Set down the lines below, exactly, starting at the one that contains "border: 3px solid" and stopping at the last line, inclusive. Omit pictures.

▸ Given data
○ ○ ○ ○ ○ ○ ○

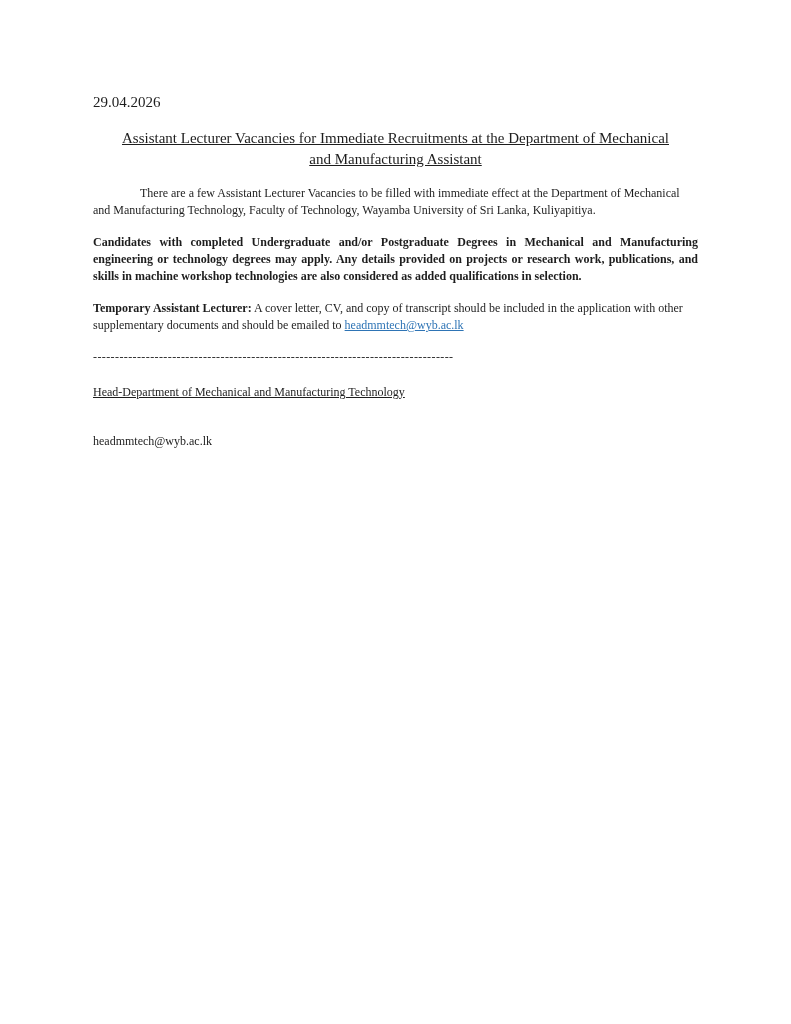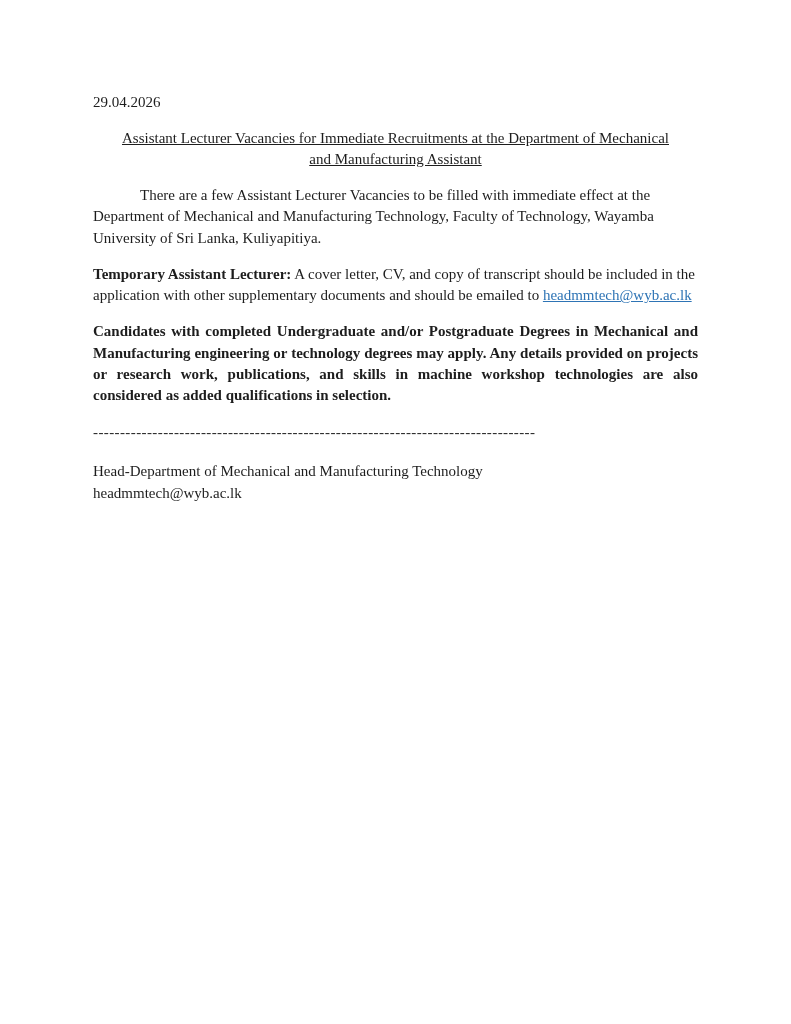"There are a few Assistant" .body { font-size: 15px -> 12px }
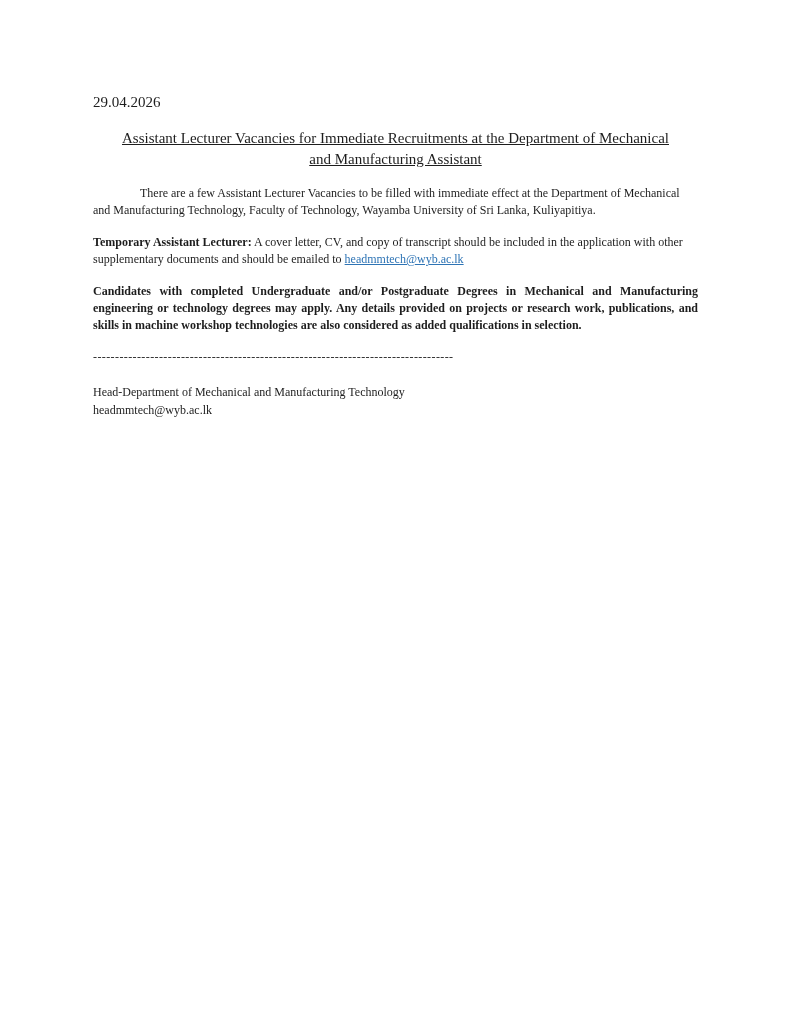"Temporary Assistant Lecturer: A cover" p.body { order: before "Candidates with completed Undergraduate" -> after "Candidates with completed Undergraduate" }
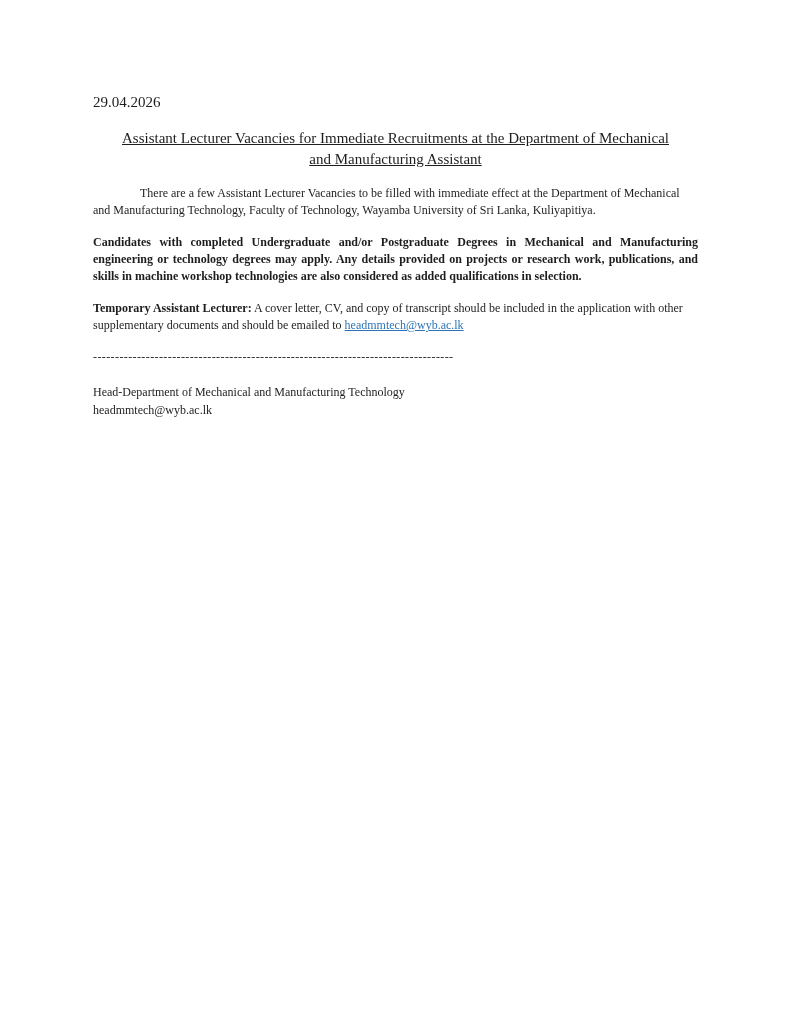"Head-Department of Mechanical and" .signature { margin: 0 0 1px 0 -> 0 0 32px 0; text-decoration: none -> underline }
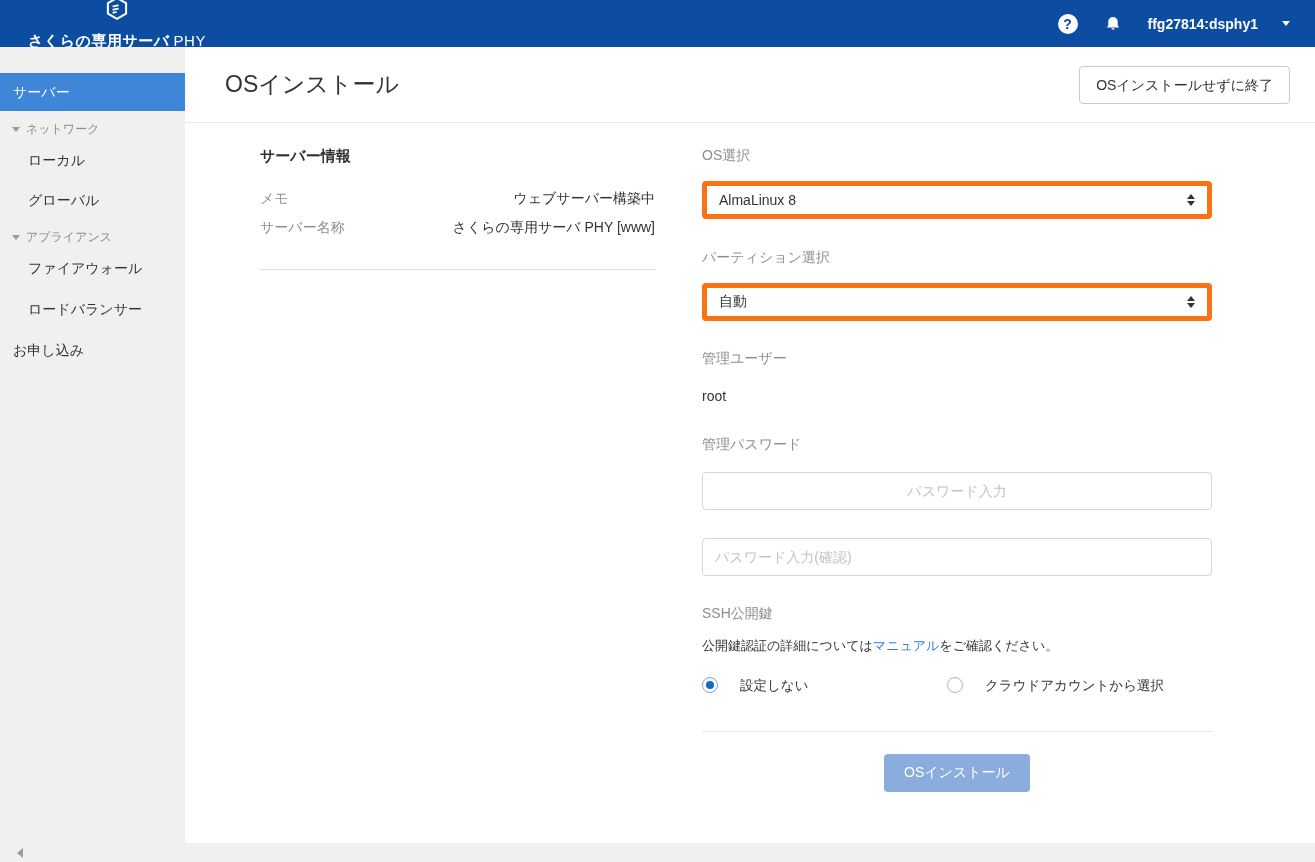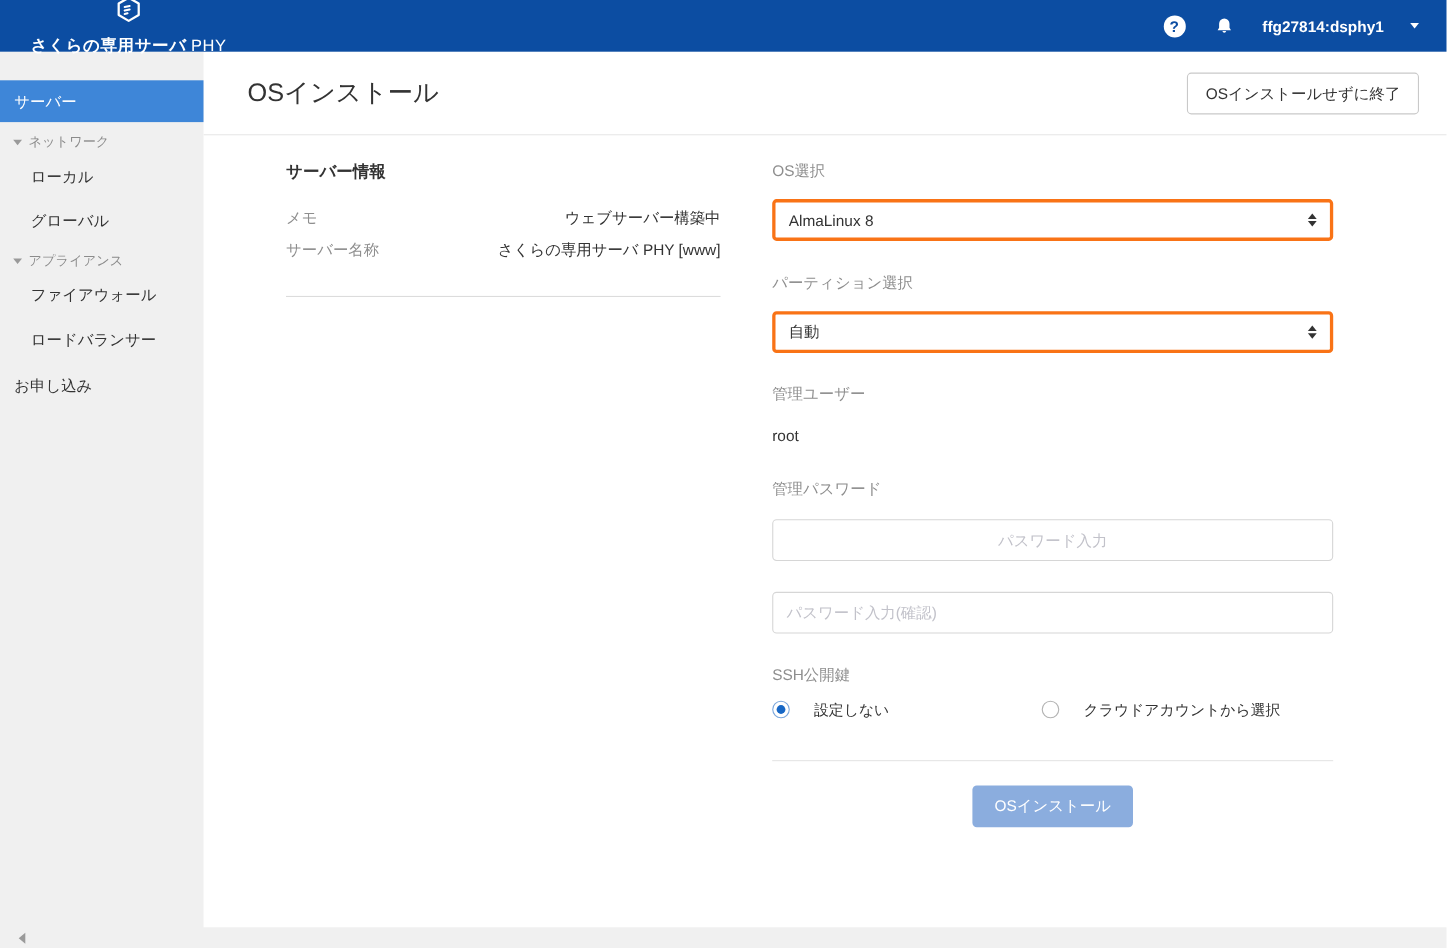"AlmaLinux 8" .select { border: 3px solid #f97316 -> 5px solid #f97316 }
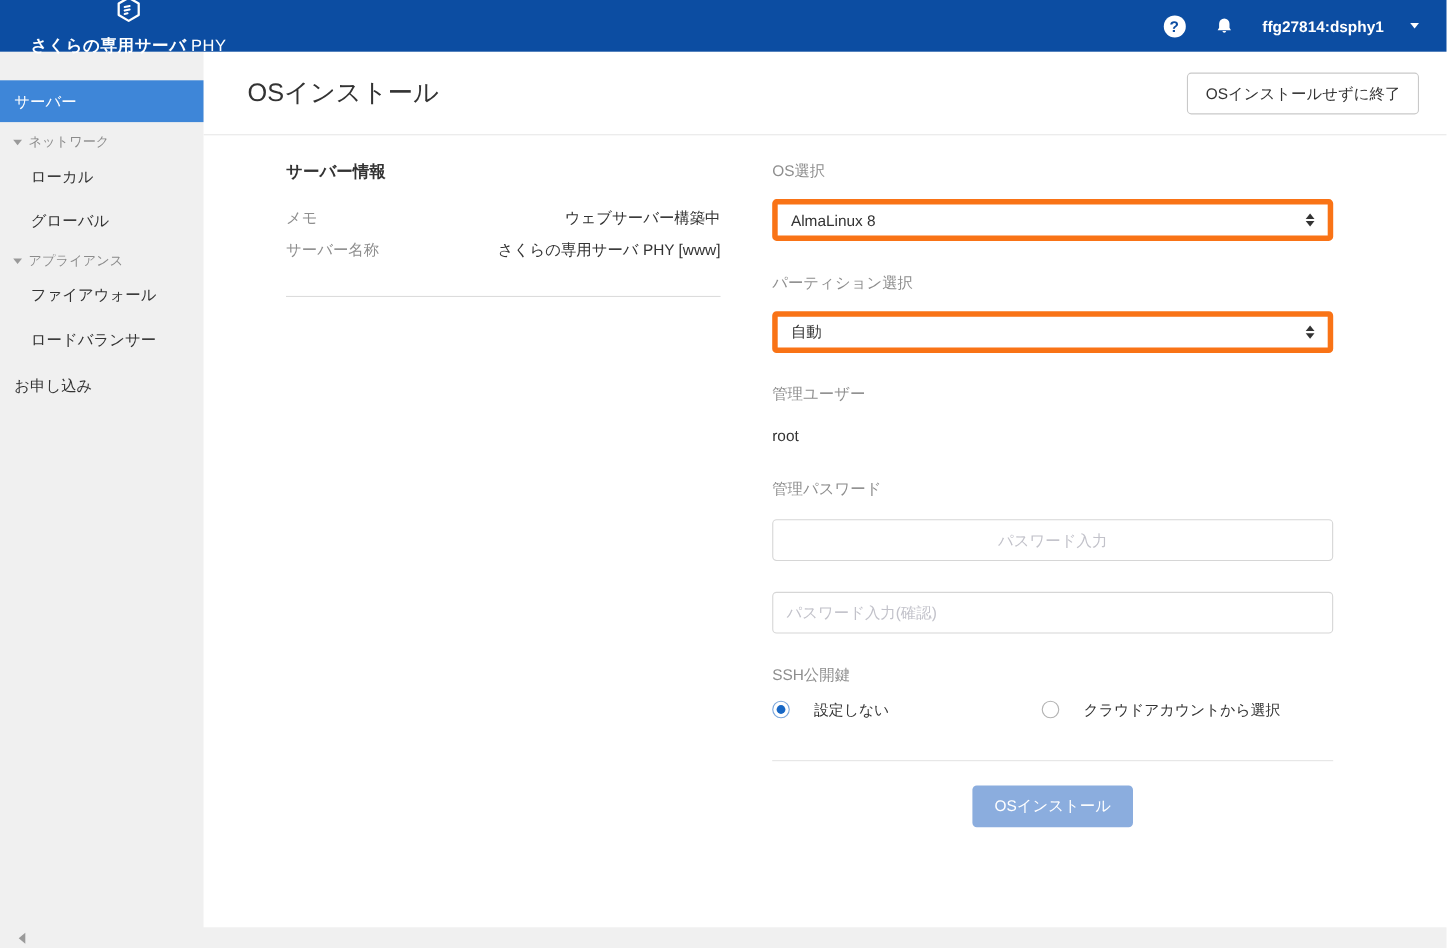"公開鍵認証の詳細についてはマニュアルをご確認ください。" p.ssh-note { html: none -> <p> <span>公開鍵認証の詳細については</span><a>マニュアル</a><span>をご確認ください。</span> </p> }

○ ○ ○ ○ ○ ○ ○

▸ Solution to this problem
"AlmaLinux 8" .select { border: 3px solid #f97316 -> 5px solid #f97316 }
"公開鍵認証の詳細についてはマニュアルをご確認ください。" p.ssh-note { html: none -> <p> <span>公開鍵認証の詳細については</span><a>マニュアル</a><span>をご確認ください。</span> </p> }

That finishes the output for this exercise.